Representational image.Express illustration | sourav roy

Just over four years ago, a novel virus emerged to trigger the Covid-19 pandemic. As it rampaged across the world, spawning an unprecedented terror of death and spinning national economies into unanticipated turbulence, the pandemic demanded a coordinated global response. A rallying cry for global solidarity rang loud—“No country is safe till every country is safe!” Not only did the virus spread fast, the variants that emerged from different parts of the world exhibited greater infectivity and competed for global conquest. Global cooperation became critical for the survival of humanity. However, this realisation did not readily translate into reality when it came to sharing data, resources and technologies.

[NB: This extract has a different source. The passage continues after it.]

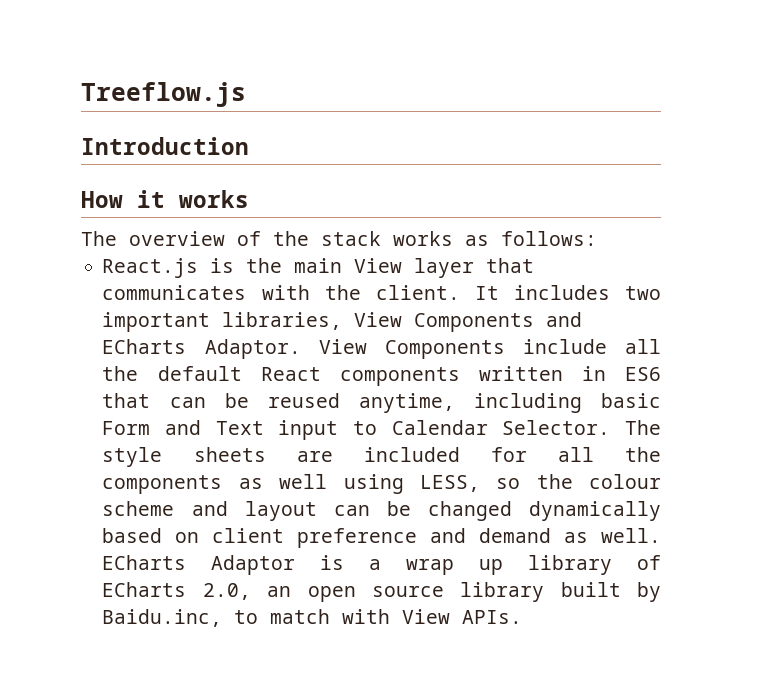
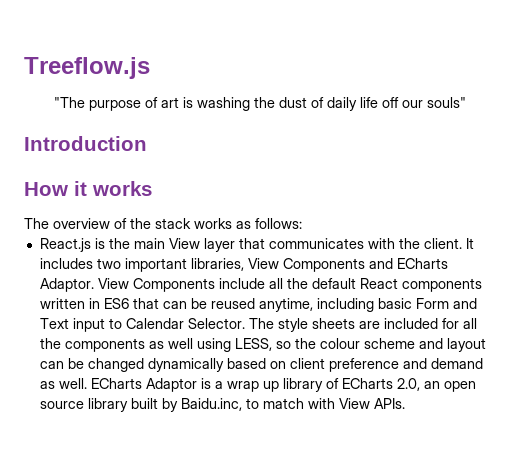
(246, 94) none -> [53,97,466,111] // "The purpose of art is washing the dust of daily life off our souls"

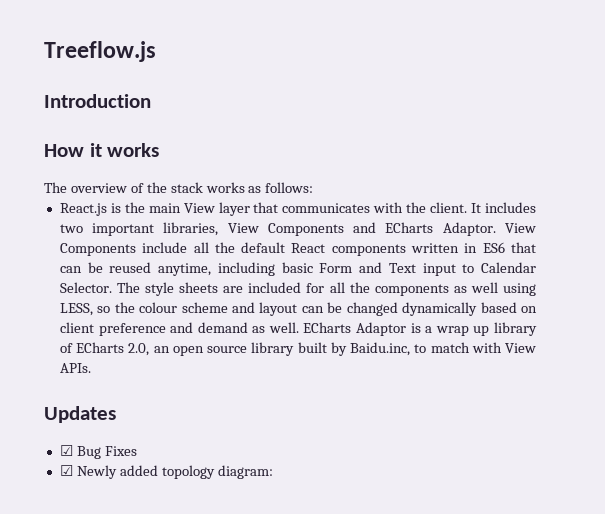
[53,97,466,111] // "The purpose of art is washing the dust of daily life off our souls" -> (156, 51) none
(405, 403) none -> [44,406,116,423] [59,445,137,459] [59,465,273,479] // Updates // ☑ Bug Fixes // ☑ Newly added topology diagram:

Recognising the failures that hindered a unified global thrust against a global threat, the world is now negotiating a Pandemic Treaty for prevention, preparation and response (PPR). This effort, under the auspices of the World Health Organization, is expected to emerge in May 2024. Simultaneously, a revision of the International Health Regulations is also under negotiation. It is intended to improve global surveillance, notification, containment and data sharing arrangements that all countries must subscribe and adhere to.

While the WHO has been designated as the world’s premier public health agency, its ability to ‘govern’ or even steer global health policies is greatly limited by two major constraints. The first is a low level of committed financing from member countries, making it dependent on a few high-income countries (HICs) and private foundations. The second is the emergence of other influential actors in global health, such as multilateral development banks (MDBs), other multilateral UN organisations and large private foundations. Each of these actors is influenced by the priorities of HICs, making global health policy development a skewed process. 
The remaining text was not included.